Lessons Learned

As I stood this morning waiting for the kettle to boil, clapping my hands and reflecting on my late night last night, my desire to go shopping today and my determination to solve the problem of the youngest child invading my bed for good, I realised my mood may be changing.


I can hear my team cheering my insight from here.

Insight has not been my strong point until now, I’ve preferred to kind of roll with it, realising I’m either high or low when it’s really too late to do anything about it. Not that I know what to do about this time either and it’s difficult to find the desire to do anything that might change it. As fellow bipolar explorers will know, the cusp of a mood rise is probably one of the best bits- the ideas are starting to flow, I feel awake, interested, interesting, excited and my (no doubt, slightly irritating) habit of clapping my hands can go unchecked as I’m home alone!

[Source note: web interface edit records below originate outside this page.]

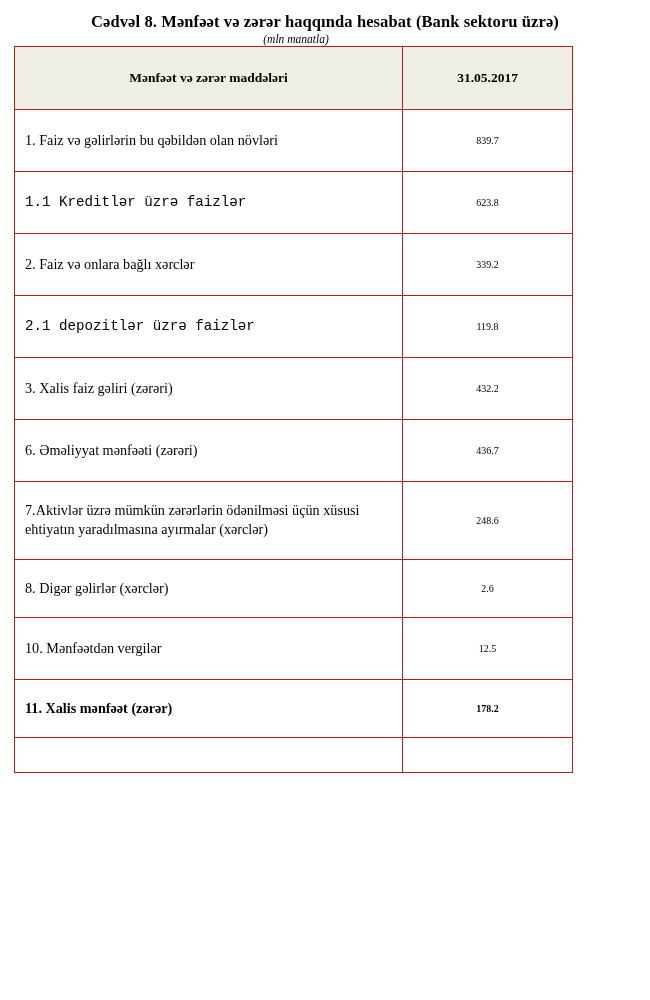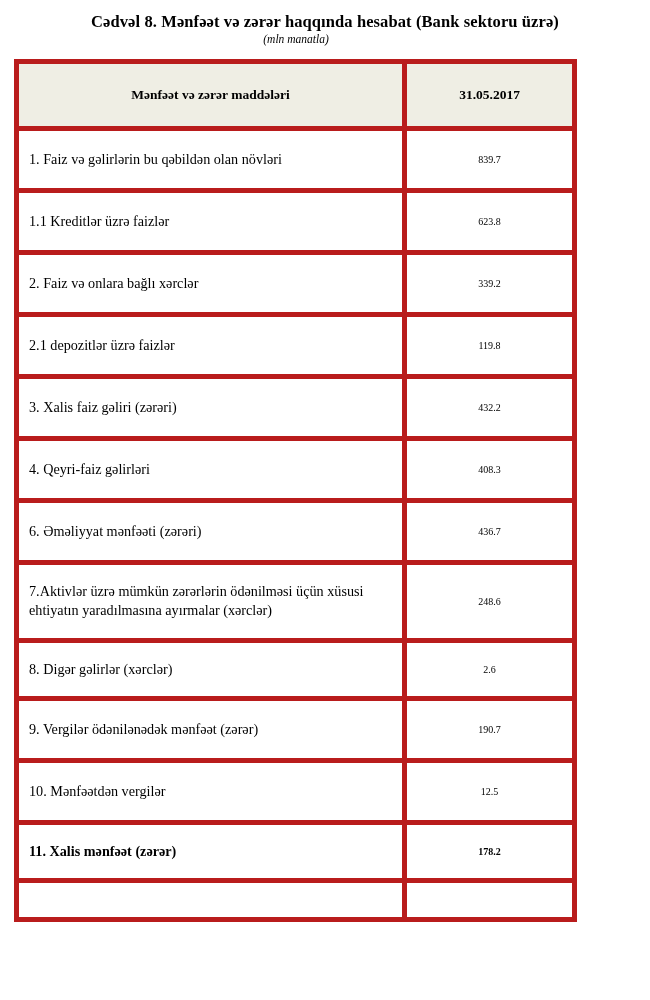"(mln manatla)" .doc-subtitle { margin: 0 0 14px 0 -> 0 0 1px 0 }
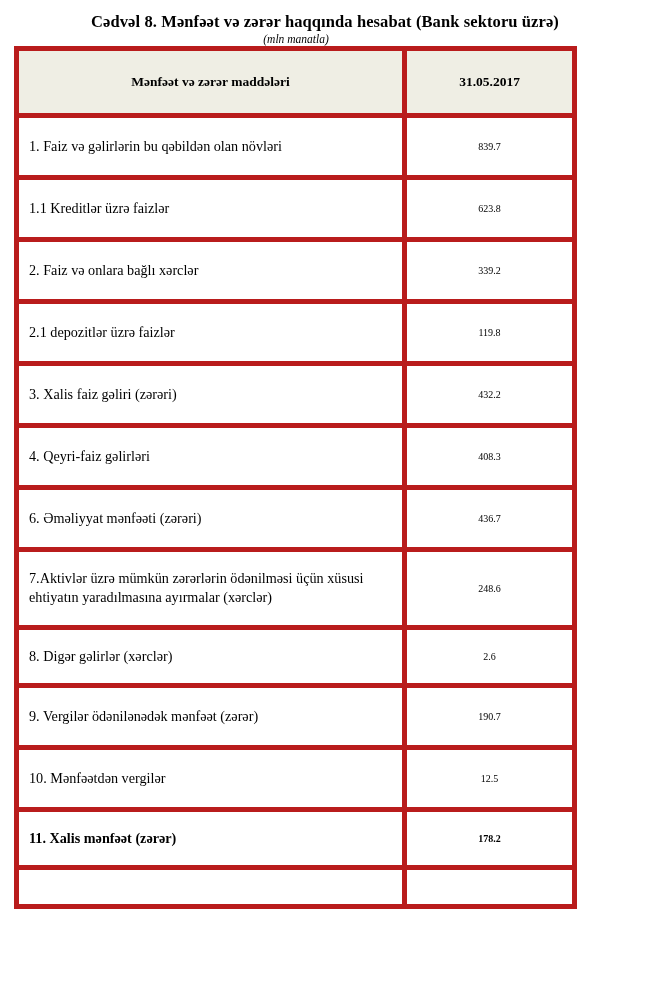"Mənfəət və zərər maddələri" table.report td, table.report th { border: 5px solid #b91c1c -> 1px solid #b91c1c }
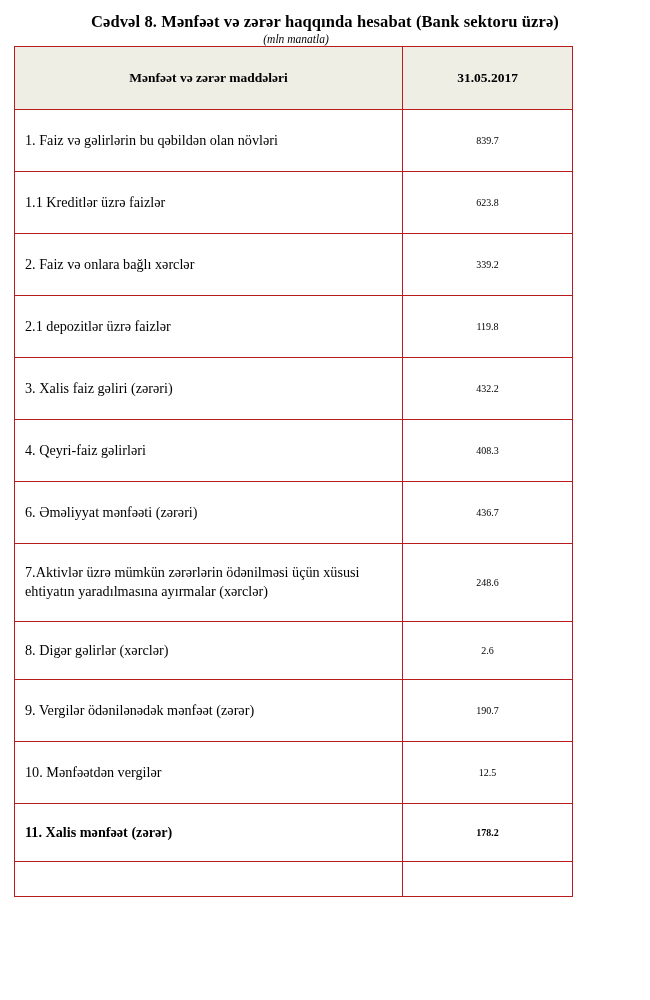"1.1 Kreditlər üzrə faizlər" td.indent { font-family: none -> Liberation Mono, monospace }
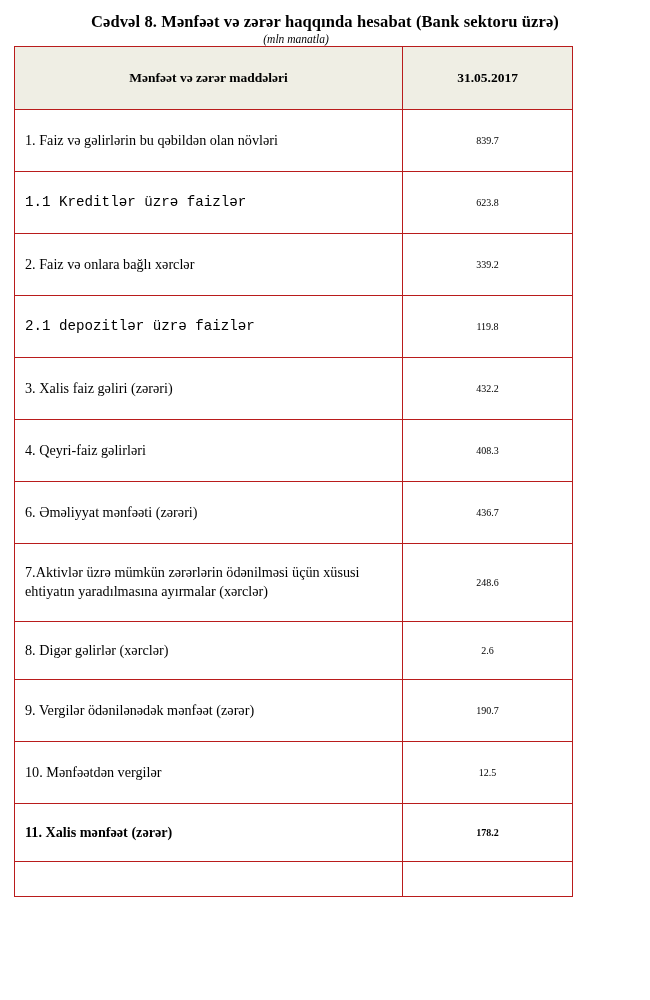"4. Qeyri-faiz gəlirləri" tr.row { html: <tr> <td>4. Qeyri-faiz gəlirləri</td> <td>408.3</td> </tr> -> none }
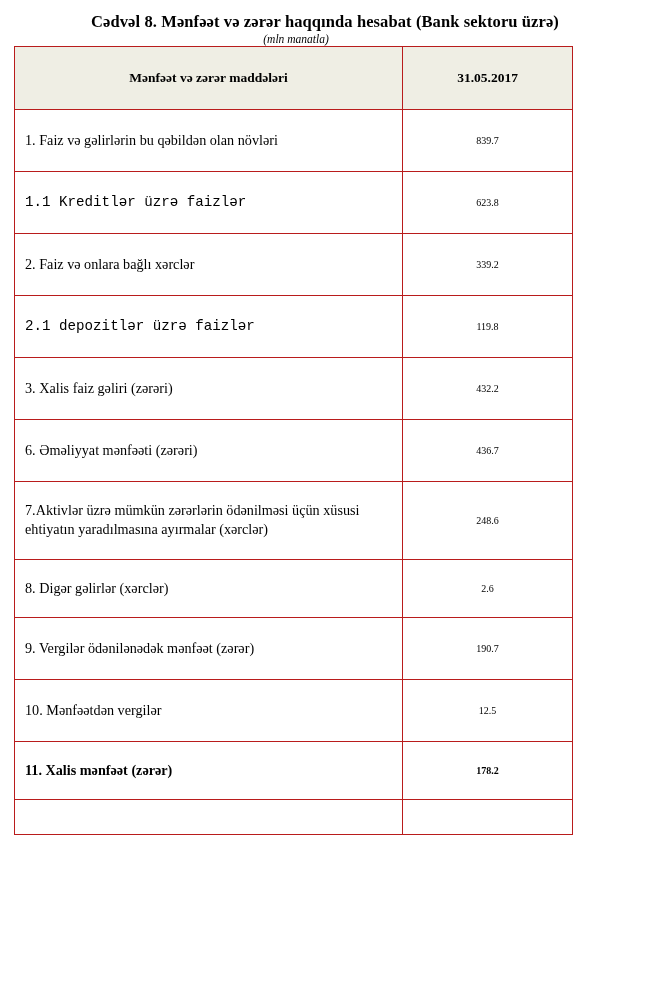"9. Vergilər ödənilənədək mənfəət (zərər)" tr.row { html: <tr> <td>9. Vergilər ödənilənədək mənfəət (zərər)</td> <td>190.7</td> </tr> -> none }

I have to confess to having a bit of a light bulb moment during the night (as the 5 year old kicked me in the head for the 1000th time) and I finally got something I think I was supposed to get some months ago.

The fabulous CPN has always pointed out that stress and the adrenalin that goes with it is my poison. This bit I understood. What I didn’t understand is that good stress or bad stress, it didn’t matter, it could send me either way.

Later this week, my eldest child, the 16 year old is undergoing major surgery and I am stressed about it. I naturally assumed that this situation would depress me, I’m worried, my child is going to be in pain, and we will be away from home for a while away from the other two children. I never thought for a minute that the stress of this situation would have me fizzing with anticipation the way I am now.

I feel guilty I suppose that I am tending toward high rather than low but in there is another lesson for me, I do not choose how I react to situations. I think I can choose how I deal with those reactions to a degree (and that will no doubt involve medication) but that’s my illness.

How Others See Me

I’m still stable, still enjoying the ups and downs of everyday life with only the odd wobble toward emotional extremes.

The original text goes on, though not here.